Saturday, June 11, 2011

Art, Literature, and Moral Conunundrums

Alyssa Rosenberg is rapidly becoming one of my favorite bloggers.  Writing about whether art should solve moral conundrums, she contends
Is there any question that 24 did artistic work to justify torture? That a casual attitude towards abuse of prisoners in our most popular crime shows is corrosive to justice? That Michael Bay’s movies white-wash the military? But would it be better for us to have a world without those works if it means foregoing the condemnations of torture and meditations on the laws of war of Battlestar Galactica? The critique of traditional police work that is The Wire? The Hurt Locker‘s quiet tragedy?
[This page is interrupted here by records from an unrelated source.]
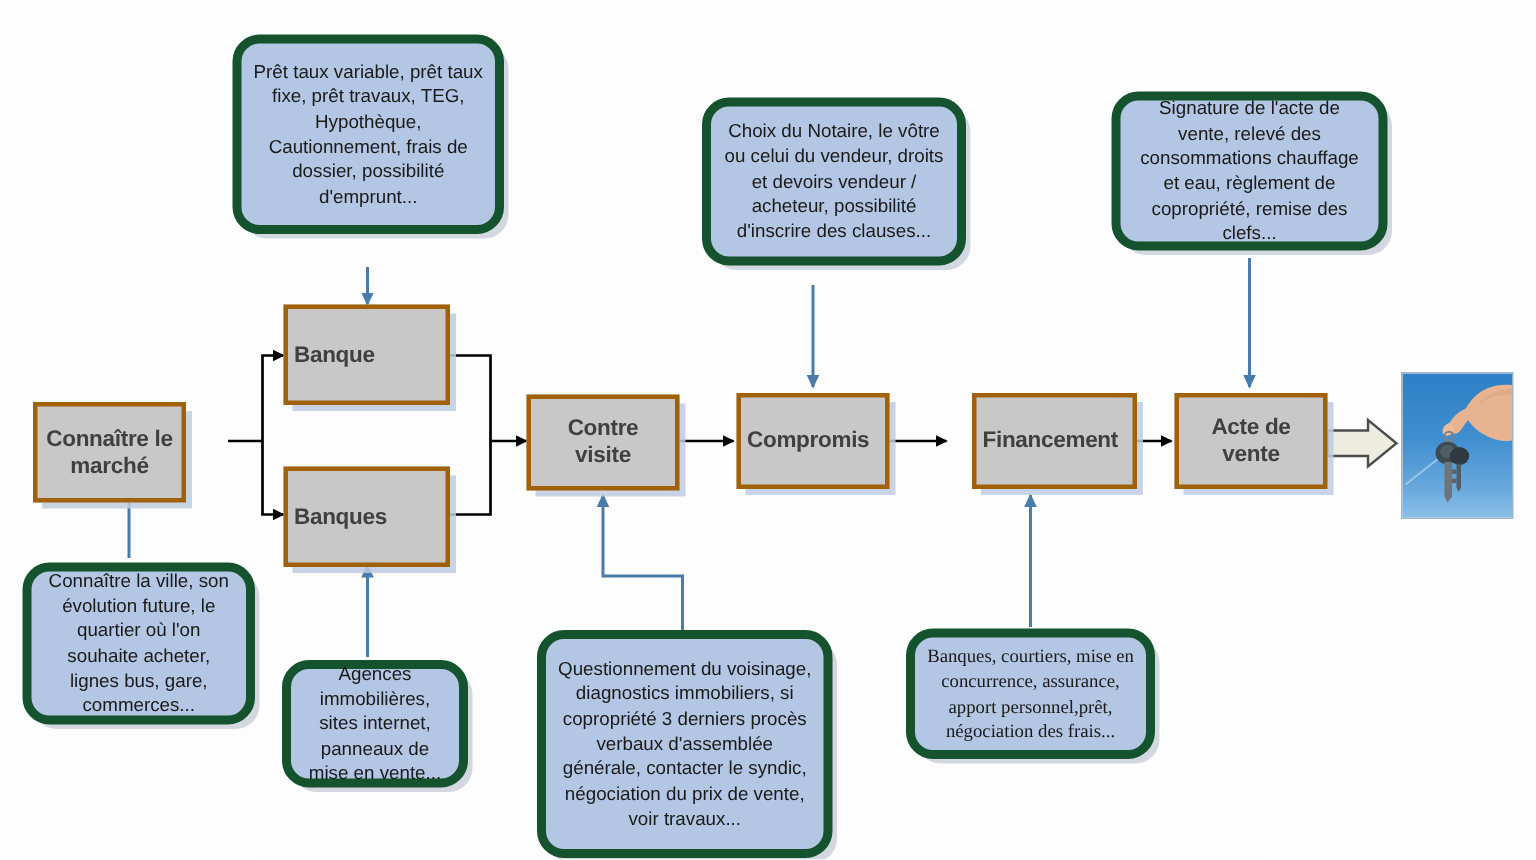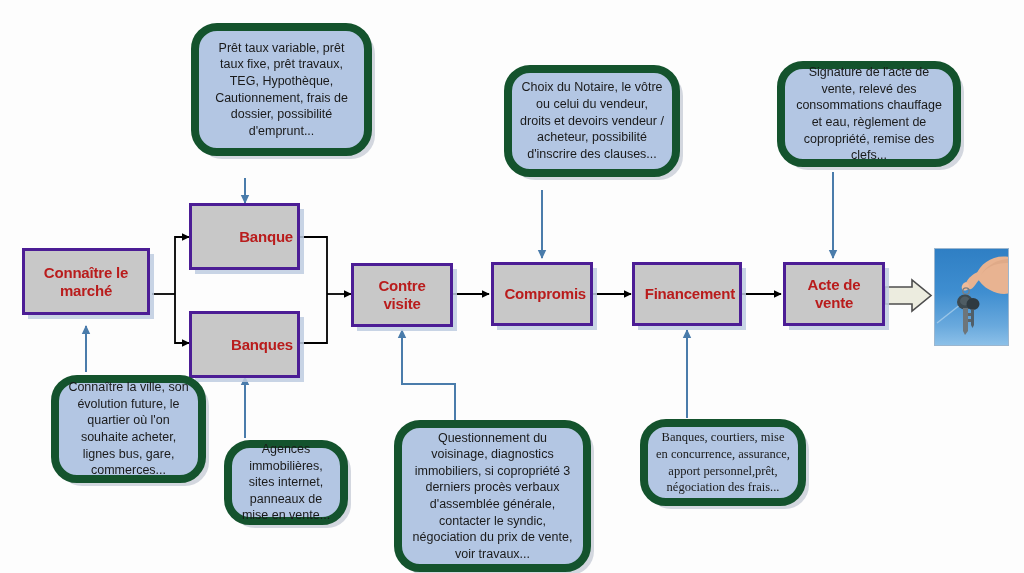--- a/index.html
+++ b/index.html
@@ -21,51 +21,50 @@
     width: 1024px;
     height: 573px;
     pointer-events: none;
   }
 
   
   .proc {
     position: absolute;
     box-sizing: border-box;
     background: #c8c8c8;
-    border: 3px solid #4c1d95;
+    border: 3px solid #a16207;
     box-shadow: 5px 5px 0 -1px rgba(190, 205, 225, 0.85);
     display: flex;
     align-items: center;
-    justify-content: flex-end;
+    justify-content: flex-start;
     text-align: center;
-    color: #b91c1c;
+    color: #404040;
     font-weight: bold;
     font-size: 15px;
     line-height: 1.2;
     letter-spacing: -0.2px;
     padding: 2px 4px;
   }
 
   
   .callout {
     position: absolute;
     box-sizing: border-box;
     background: #b3c6e3;
-    border: 8px solid #14532d;
-    border-radius: 26px;
+    border: 6px solid #14532d;
+    border-radius: 18px;
     box-shadow: 5px 5px 0 -2px rgba(200, 205, 215, 0.8);
     display: flex;
     align-items: center;
     justify-content: center;
     text-align: center;
     color: #1a1a1a;
     font-size: 12.5px;
     line-height: 1.33;
     padding: 6px 8px;
-    margin-left: 36px;
   }
 
   
   .photo {
     position: absolute;
     box-sizing: border-box;
     overflow: hidden;
     background: linear-gradient(to bottom, #2f7fc4 0%, #3f8ed0 45%, #69a9dd 80%, #8cc0e8 100%);
     border: 1px solid #9bb6cf;
   }
@@ -110,41 +109,41 @@
 
     <path d="M86,372 L86,326" stroke="#4a7cab" stroke-width="2" fill="none" marker-end="url(#ah-blue)"></path>
 
     <path d="M245,438 L245,377" stroke="#4a7cab" stroke-width="2" fill="none" marker-end="url(#ah-blue)"></path>
 
     <path d="M455,420 L455,384 L402,384 L402,330" stroke="#4a7cab" stroke-width="2" fill="none" marker-end="url(#ah-blue)"></path>
 
     <path d="M687,418 L687,330" stroke="#4a7cab" stroke-width="2" fill="none" marker-end="url(#ah-blue)"></path>
   </svg>
 
-  <div class="proc" style="left:22px; top:248px; width:128px; height:67px;">
+  <div class="proc" style="left:22px; top:268px; width:102px; height:67px;">
     <span>Connaître le marché</span>
   </div>
 
   <div class="proc" style="left:189px; top:203px; width:111px; height:67px;">
     <span>Banque</span>
   </div>
 
   <div class="proc" style="left:189px; top:311px; width:111px; height:67px;">
     <span>Banques</span>
   </div>
 
   <div class="proc" style="left:491px; top:262px; width:102px; height:64px;">
     <span>Compromis</span>
   </div>
 
   <div class="proc" style="left:351px; top:263px; width:102px; height:64px;">
     <span>Contre visite</span>
   </div>
 
-  <div class="proc" style="left:632px; top:262px; width:110px; height:64px;">
+  <div class="proc" style="left:648px; top:262px; width:110px; height:64px;">
     <span>Financement</span>
   </div>
 
   <div class="proc" style="left:783px; top:262px; width:102px; height:64px;">
     <span>Acte de vente</span>
   </div>
 
   <div class="callout" style="left:155px; top:23px; width:181px; height:133px;">
     <span>Prêt taux variable, prêt taux fixe, prêt travaux, TEG, Hypothèque, Cautionnement, frais de dossier, possibilité d'emprunt...</span>
   </div>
Art takes us to the places we can’t go. Sometimes it lies about what we’d find there, sometimes it misunderstands what it’s trying to see through the wavery glass of prison doors and tank windows. This is why it’s bad to read just one book, to read Gone With the Wind or Atlas Shrugged, or watch Birth of a Nation or Battleship Potemkin and nothing else. But it’s useful to read Gone With the Wind next to Uncle Tom’s Cabin: knowing that Confederate nostalgia is wrong, and racist, doesn’t obliterate the need to understand that people feel it, and are strongly influenced by those feelings. Resolving the moral conundrum is ultimately our work, not any one author of any one work’s, and it doesn’t make sense to fault fiction for that.